[Records drawn from a dataset]
- - -

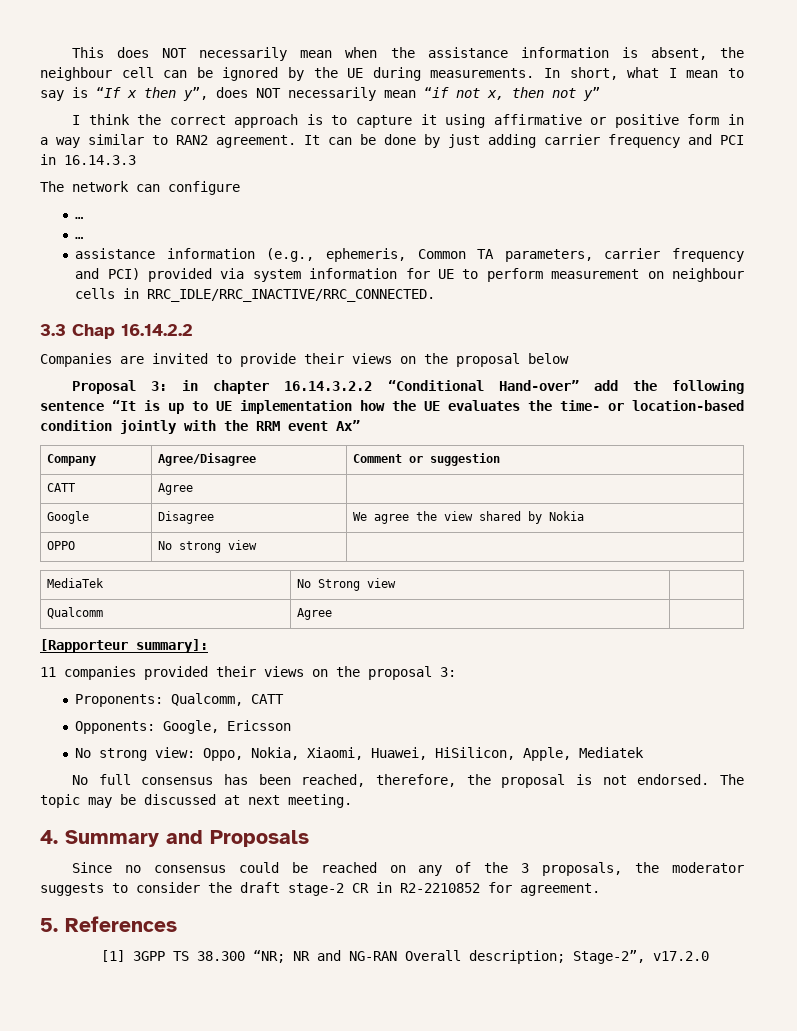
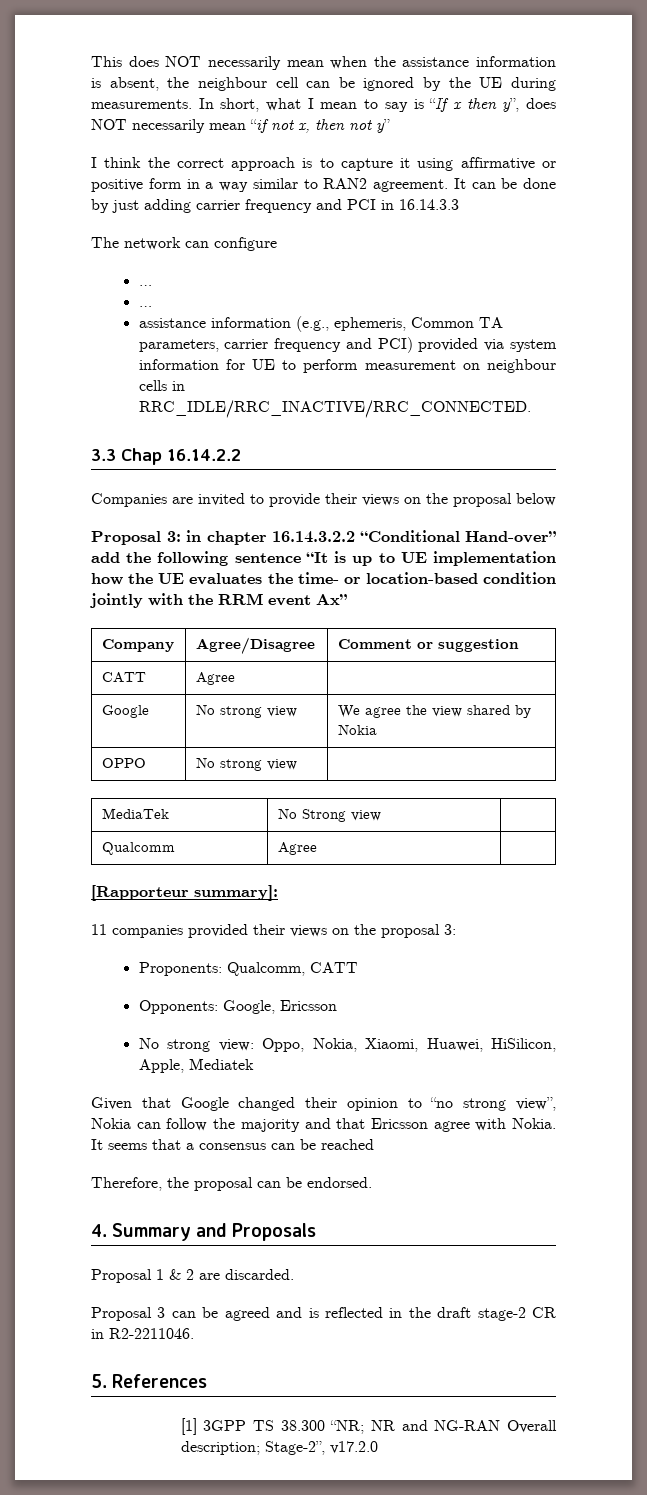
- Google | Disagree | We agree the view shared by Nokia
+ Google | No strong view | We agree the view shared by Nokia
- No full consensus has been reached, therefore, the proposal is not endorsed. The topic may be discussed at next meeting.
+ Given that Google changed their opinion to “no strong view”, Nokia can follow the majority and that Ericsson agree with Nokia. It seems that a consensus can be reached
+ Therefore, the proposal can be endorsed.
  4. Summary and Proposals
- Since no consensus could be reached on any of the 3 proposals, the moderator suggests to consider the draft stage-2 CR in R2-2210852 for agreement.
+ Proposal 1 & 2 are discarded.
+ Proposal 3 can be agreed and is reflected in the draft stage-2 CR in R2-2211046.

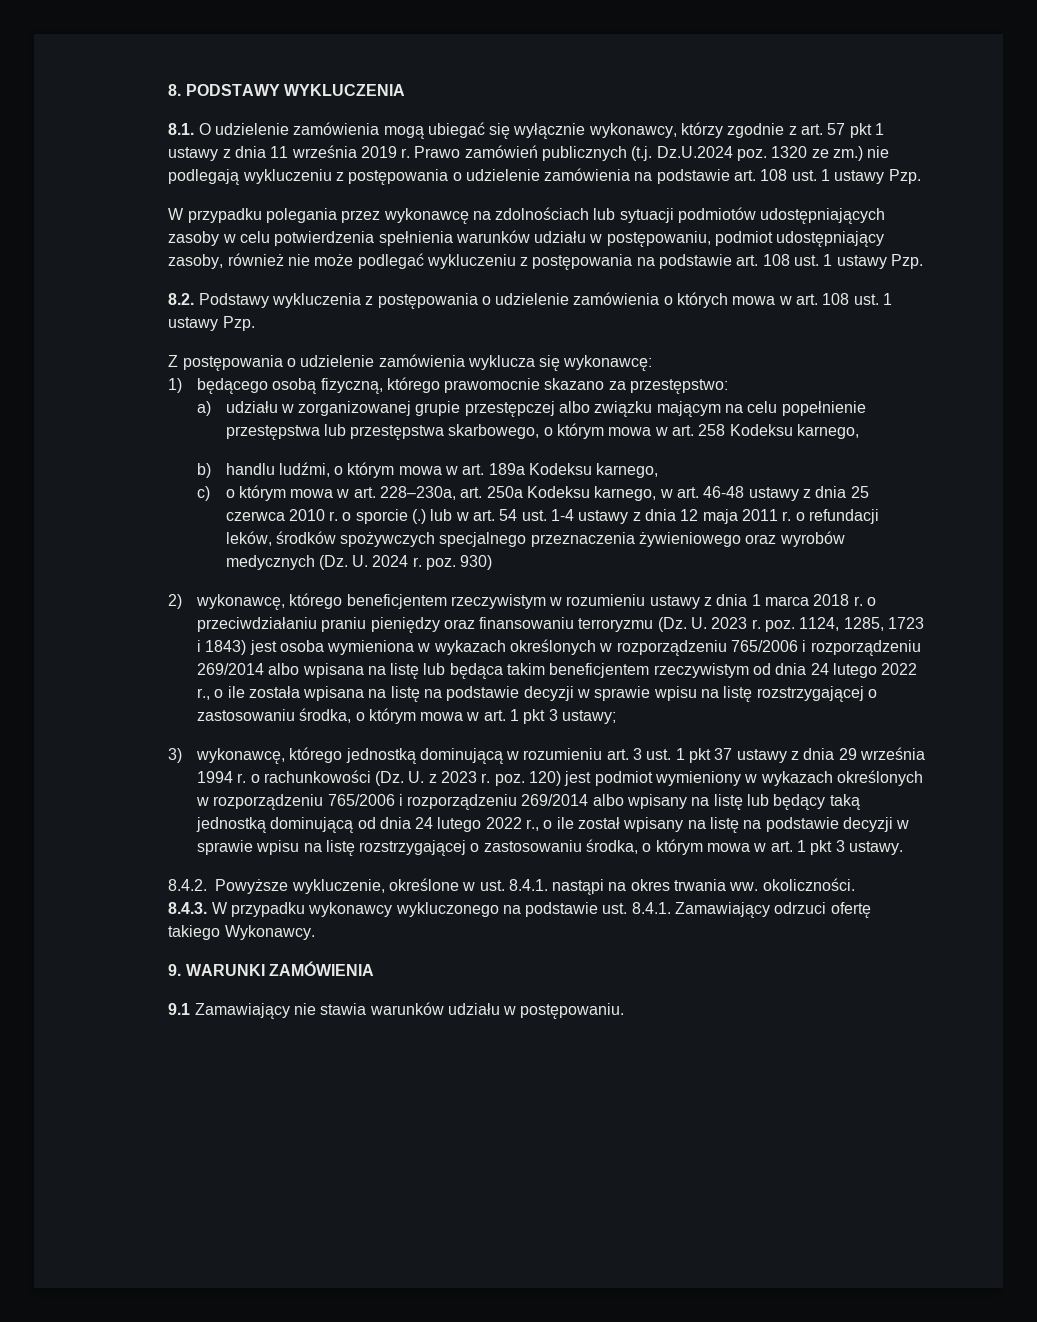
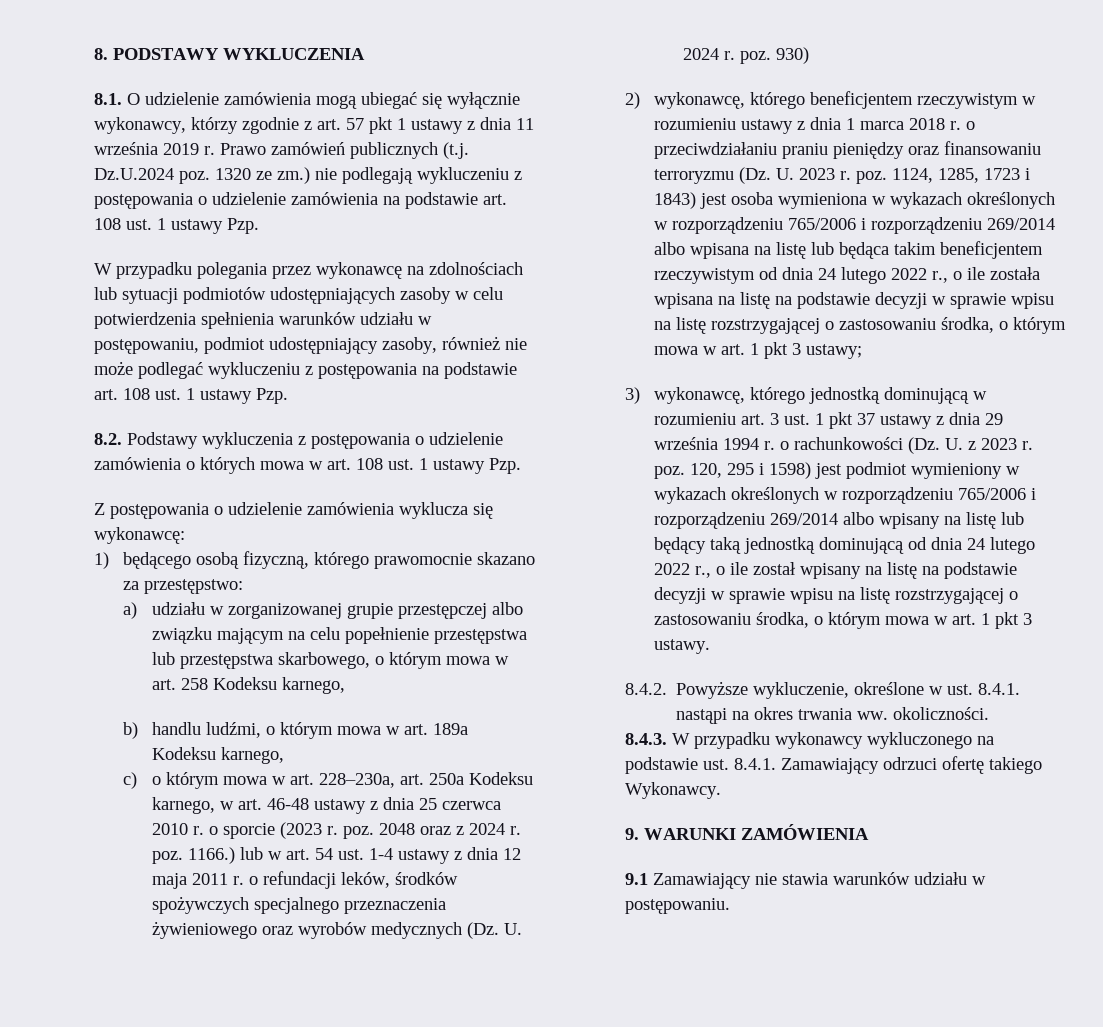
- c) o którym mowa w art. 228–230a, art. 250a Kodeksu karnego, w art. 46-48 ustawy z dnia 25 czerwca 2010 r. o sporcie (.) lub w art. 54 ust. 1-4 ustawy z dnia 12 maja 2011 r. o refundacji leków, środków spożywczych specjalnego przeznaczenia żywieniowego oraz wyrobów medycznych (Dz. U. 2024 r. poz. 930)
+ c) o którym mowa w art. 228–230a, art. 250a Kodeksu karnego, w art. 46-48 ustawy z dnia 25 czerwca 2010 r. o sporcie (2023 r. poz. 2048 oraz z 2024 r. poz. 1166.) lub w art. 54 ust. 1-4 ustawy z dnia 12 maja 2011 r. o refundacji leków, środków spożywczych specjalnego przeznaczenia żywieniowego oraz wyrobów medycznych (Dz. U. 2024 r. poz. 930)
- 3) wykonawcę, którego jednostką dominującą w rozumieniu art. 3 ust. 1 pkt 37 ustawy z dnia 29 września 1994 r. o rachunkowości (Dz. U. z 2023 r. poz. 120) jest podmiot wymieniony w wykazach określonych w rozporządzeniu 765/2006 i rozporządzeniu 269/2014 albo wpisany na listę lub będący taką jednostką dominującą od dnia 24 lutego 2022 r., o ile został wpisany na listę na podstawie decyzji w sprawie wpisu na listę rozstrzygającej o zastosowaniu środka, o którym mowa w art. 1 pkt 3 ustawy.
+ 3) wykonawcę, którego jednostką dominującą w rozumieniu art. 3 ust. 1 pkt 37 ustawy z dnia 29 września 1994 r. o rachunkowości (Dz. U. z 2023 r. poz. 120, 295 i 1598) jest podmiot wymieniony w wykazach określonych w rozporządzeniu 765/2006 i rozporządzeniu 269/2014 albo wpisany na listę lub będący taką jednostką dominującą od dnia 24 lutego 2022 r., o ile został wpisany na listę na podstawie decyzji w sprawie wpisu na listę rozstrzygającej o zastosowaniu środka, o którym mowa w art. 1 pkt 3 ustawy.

- - -

• [Instructions for the task] Once you find the line with "can be reached" in the entries above, output it and each line after it up to and including the line with "2 are discarded.", and nothing else.

• [Exercise response]
+ Given that Google changed their opinion to “no strong view”, Nokia can follow the majority and that Ericsson agree with Nokia. It seems that a consensus can be reached
+ Therefore, the proposal can be endorsed.
  4. Summary and Proposals
- Since no consensus could be reached on any of the 3 proposals, the moderator suggests to consider the draft stage-2 CR in R2-2210852 for agreement.
+ Proposal 1 & 2 are discarded.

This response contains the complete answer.